"""
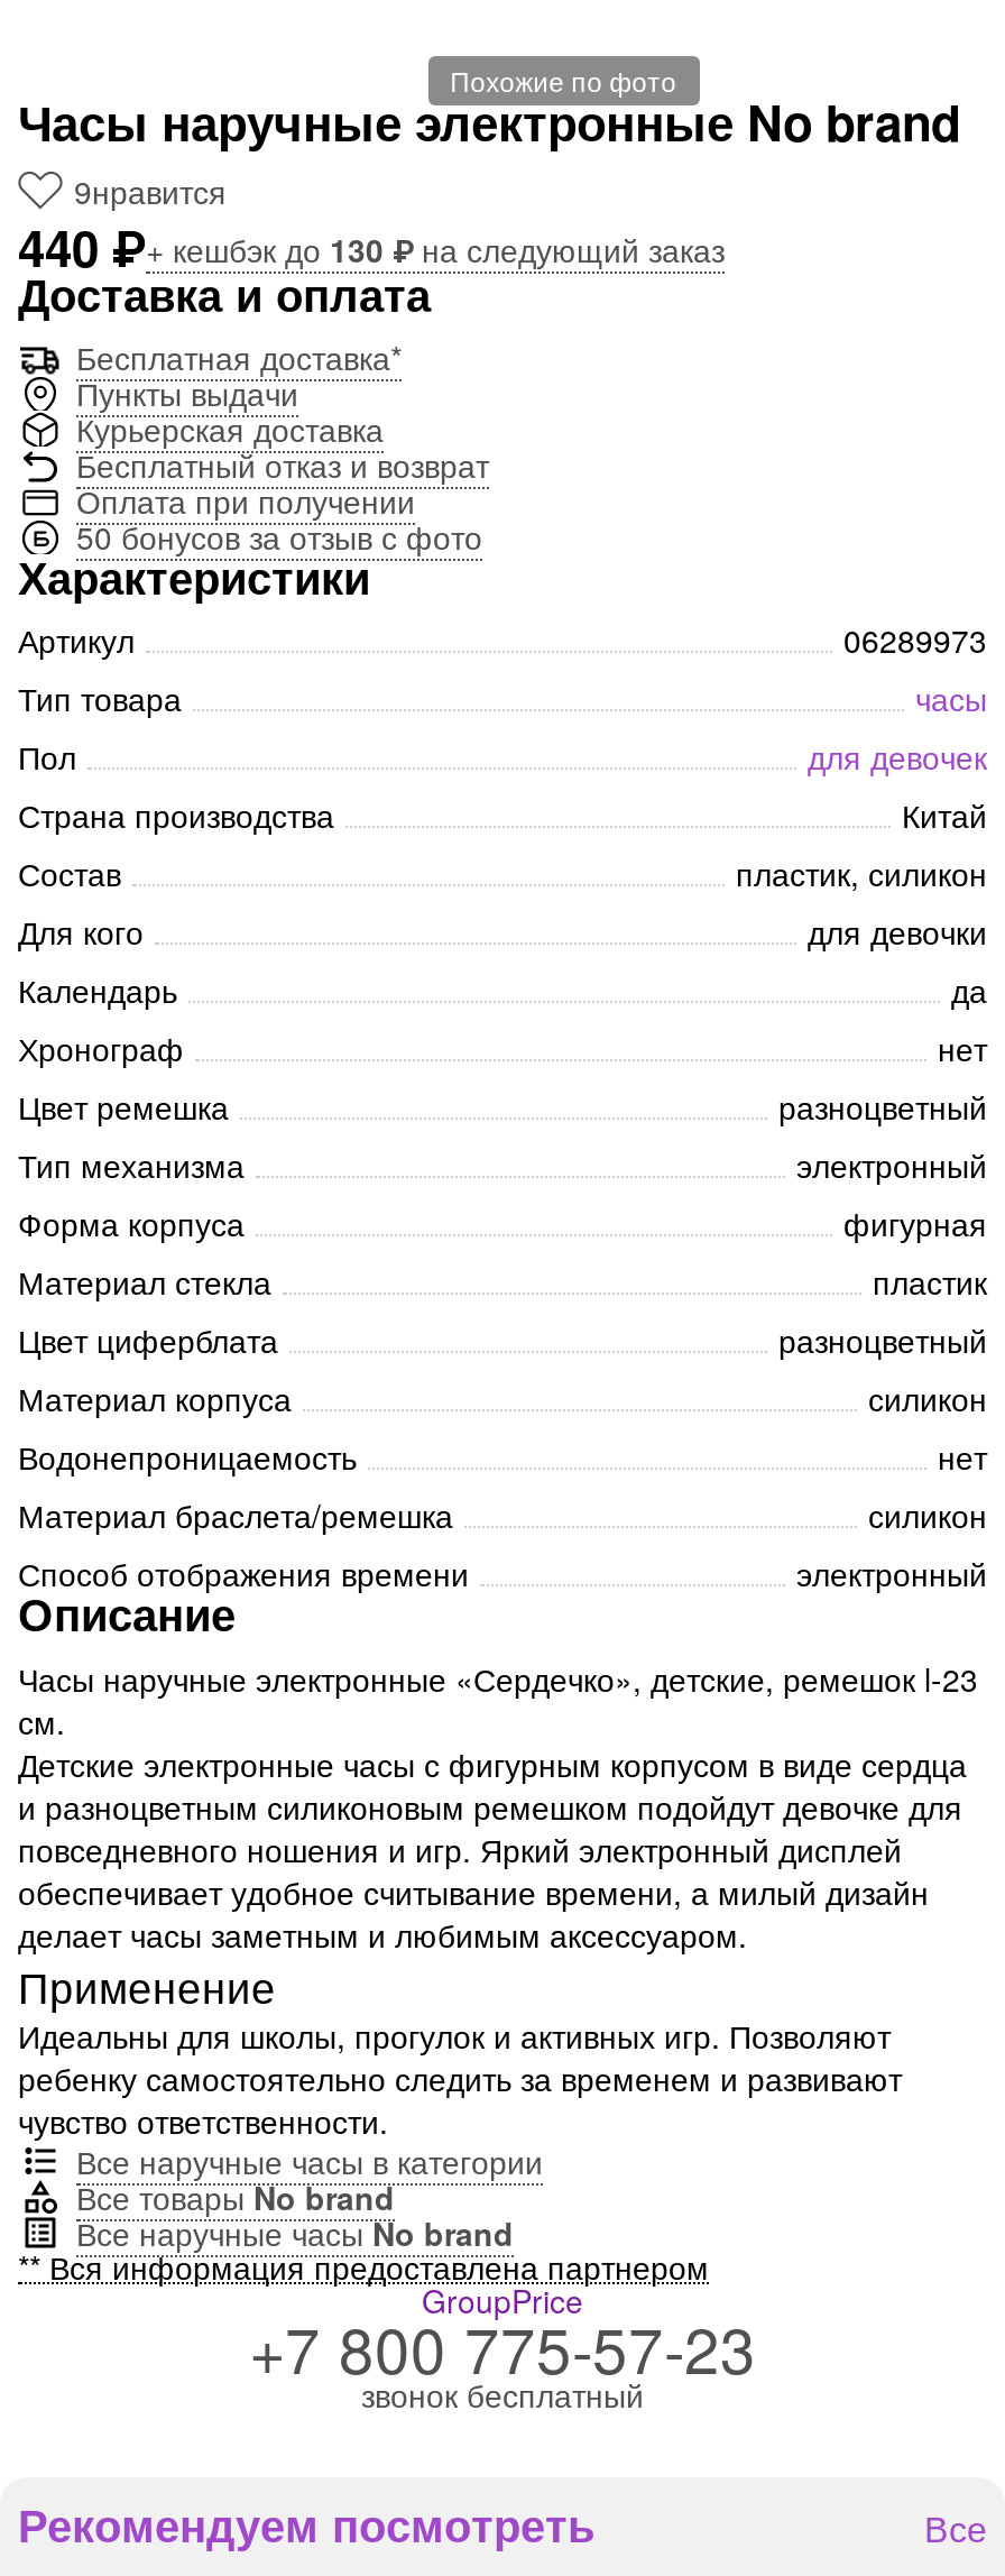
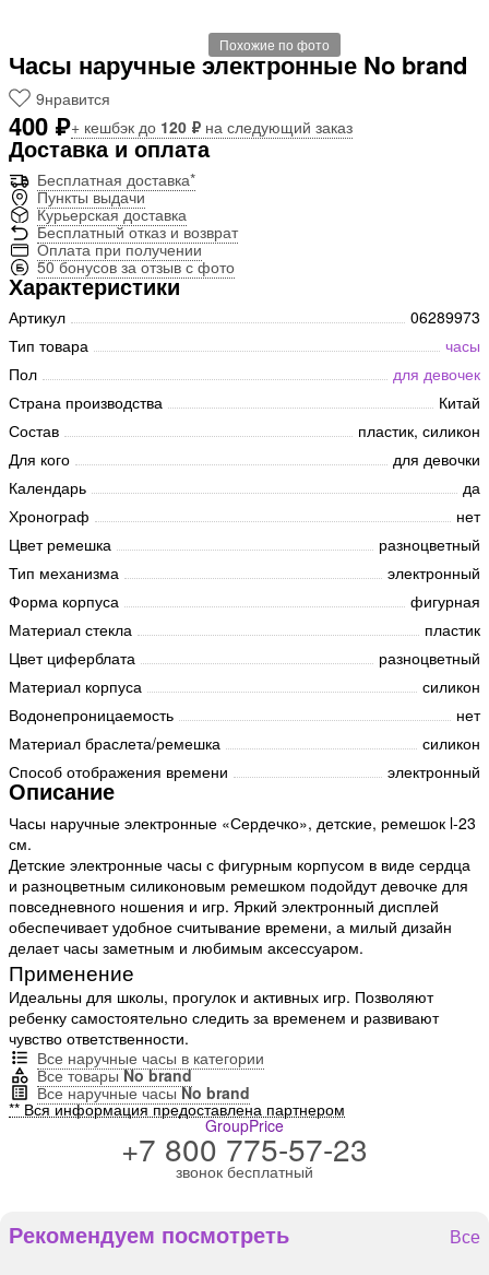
[18,210,725,282] 440 ₽ + кешбэк до 130 ₽на следующий заказ -> [9,108,353,143] 400 ₽ + кешбэк до 120 ₽на следующий заказ

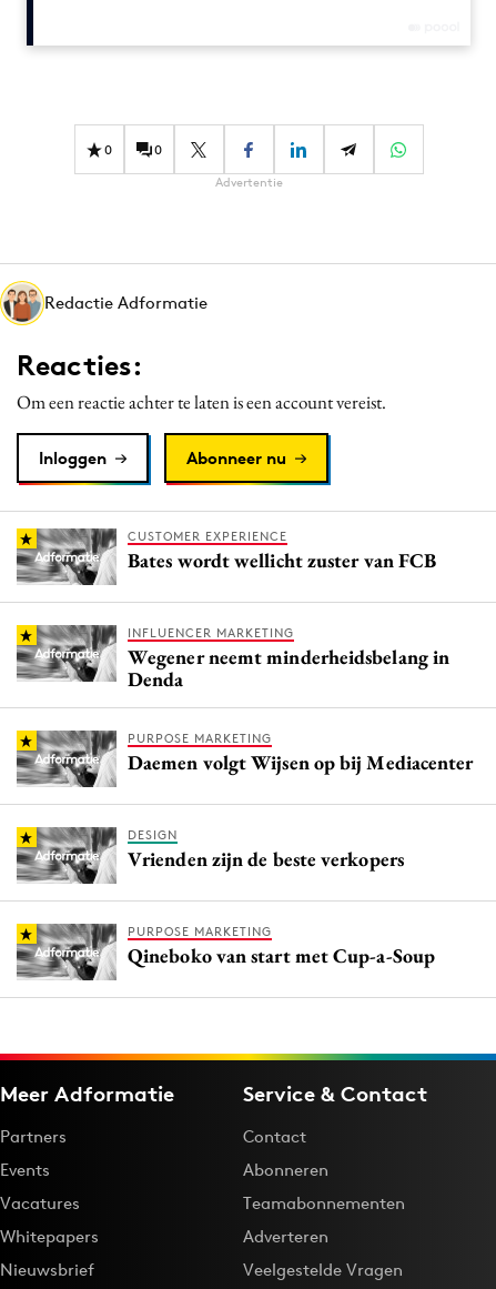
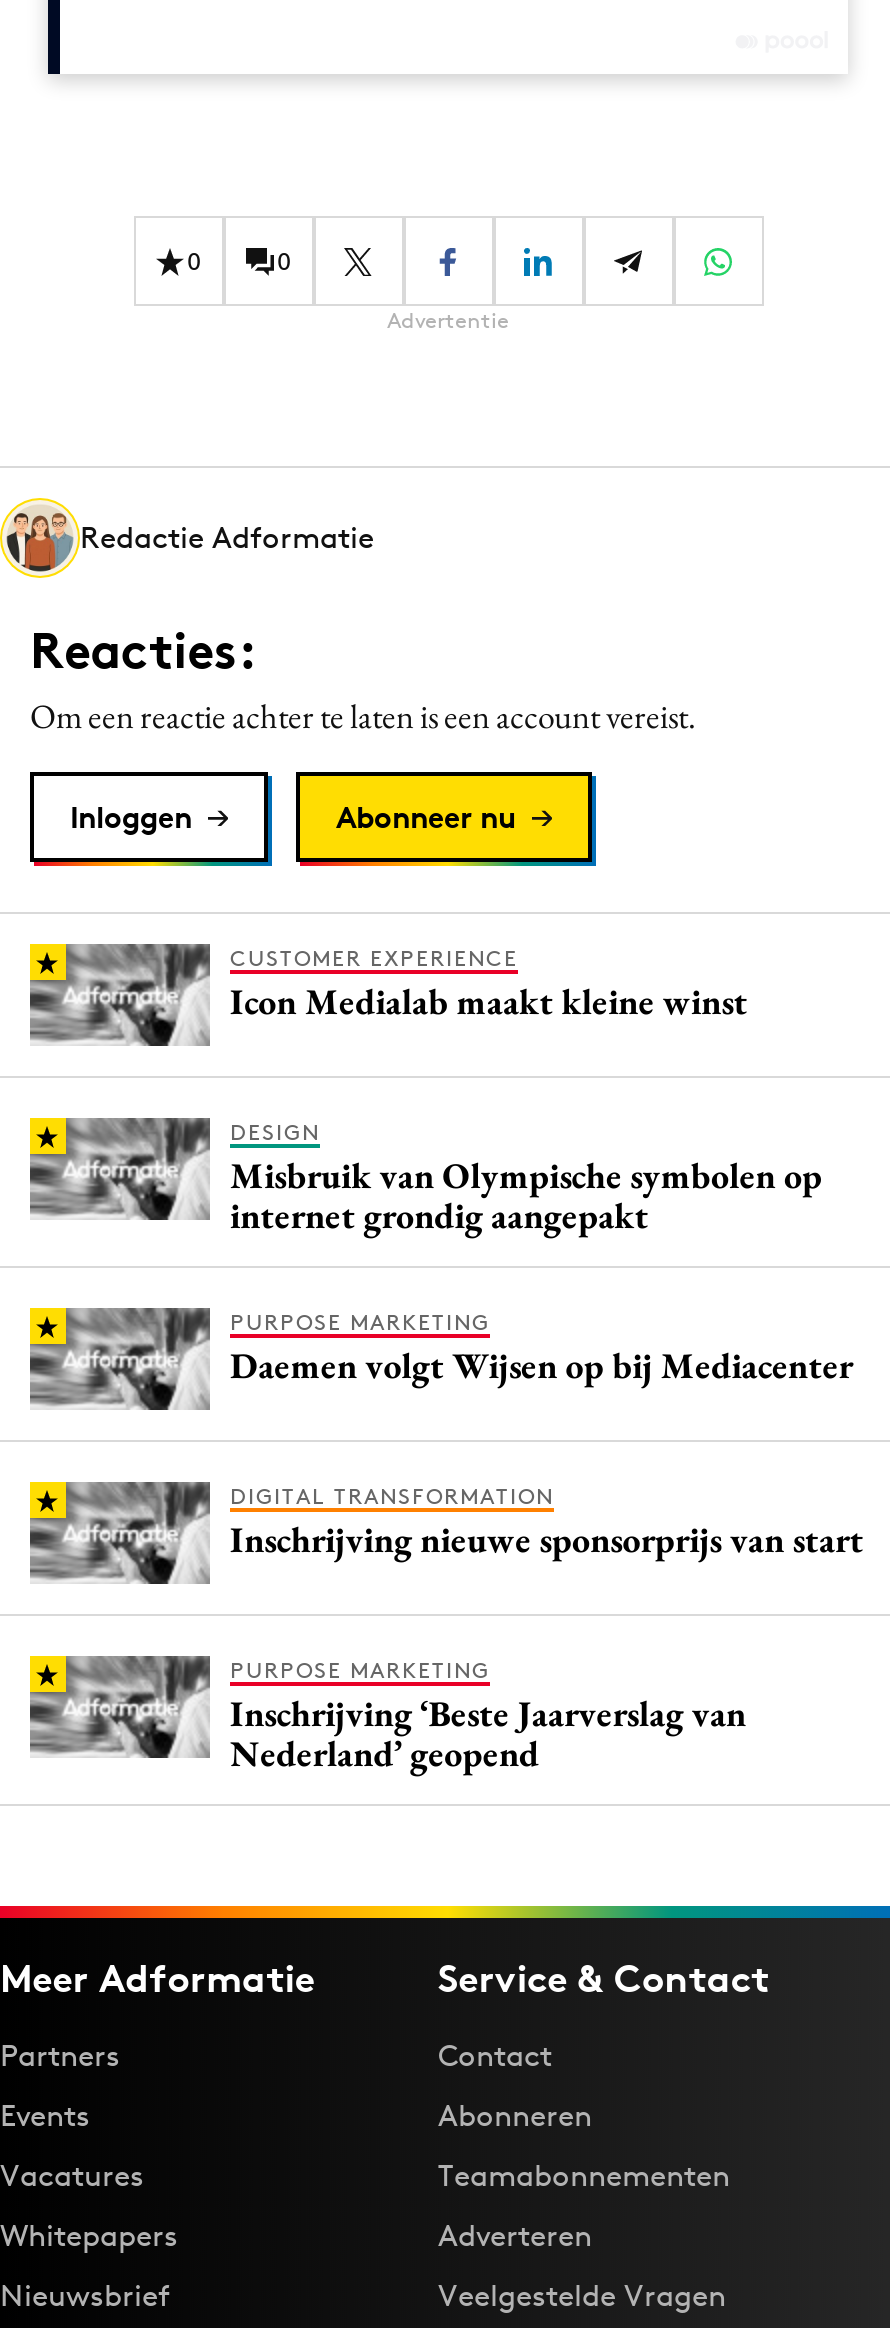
[128,547,436,573] Bates wordt wellicht zuster van FCB -> [230,978,748,1024] Icon Medialab maakt kleine winst
[128,625,450,692] INFLUENCER MARKETING | Wegener neemt minderheidsbelang in | Denda -> [230,1118,822,1238] DESIGN | Misbruik van Olympische symbolen op | internet grondig aangepakt
[128,827,404,872] DESIGN | Vrienden zijn de beste verkopers -> [230,1482,864,1562] DIGITAL TRANSFORMATION | Inschrijving nieuwe sponsorprijs van start
[128,943,435,968] Qineboko van start met Cup-a-Soup -> [230,1690,746,1776] Inschrijving ‘Beste Jaarverslag van | Nederland’ geopend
"""
Task to complete:
In the copy, include every record exactly and no pictures at all.

Expected output:
[18,210,725,282] 440 ₽ + кешбэк до 130 ₽на следующий заказ -> [9,108,353,143] 400 ₽ + кешбэк до 120 ₽на следующий заказ

[128,547,436,573] Bates wordt wellicht zuster van FCB -> [230,978,748,1024] Icon Medialab maakt kleine winst
[128,625,450,692] INFLUENCER MARKETING | Wegener neemt minderheidsbelang in | Denda -> [230,1118,822,1238] DESIGN | Misbruik van Olympische symbolen op | internet grondig aangepakt
[128,827,404,872] DESIGN | Vrienden zijn de beste verkopers -> [230,1482,864,1562] DIGITAL TRANSFORMATION | Inschrijving nieuwe sponsorprijs van start
[128,943,435,968] Qineboko van start met Cup-a-Soup -> [230,1690,746,1776] Inschrijving ‘Beste Jaarverslag van | Nederland’ geopend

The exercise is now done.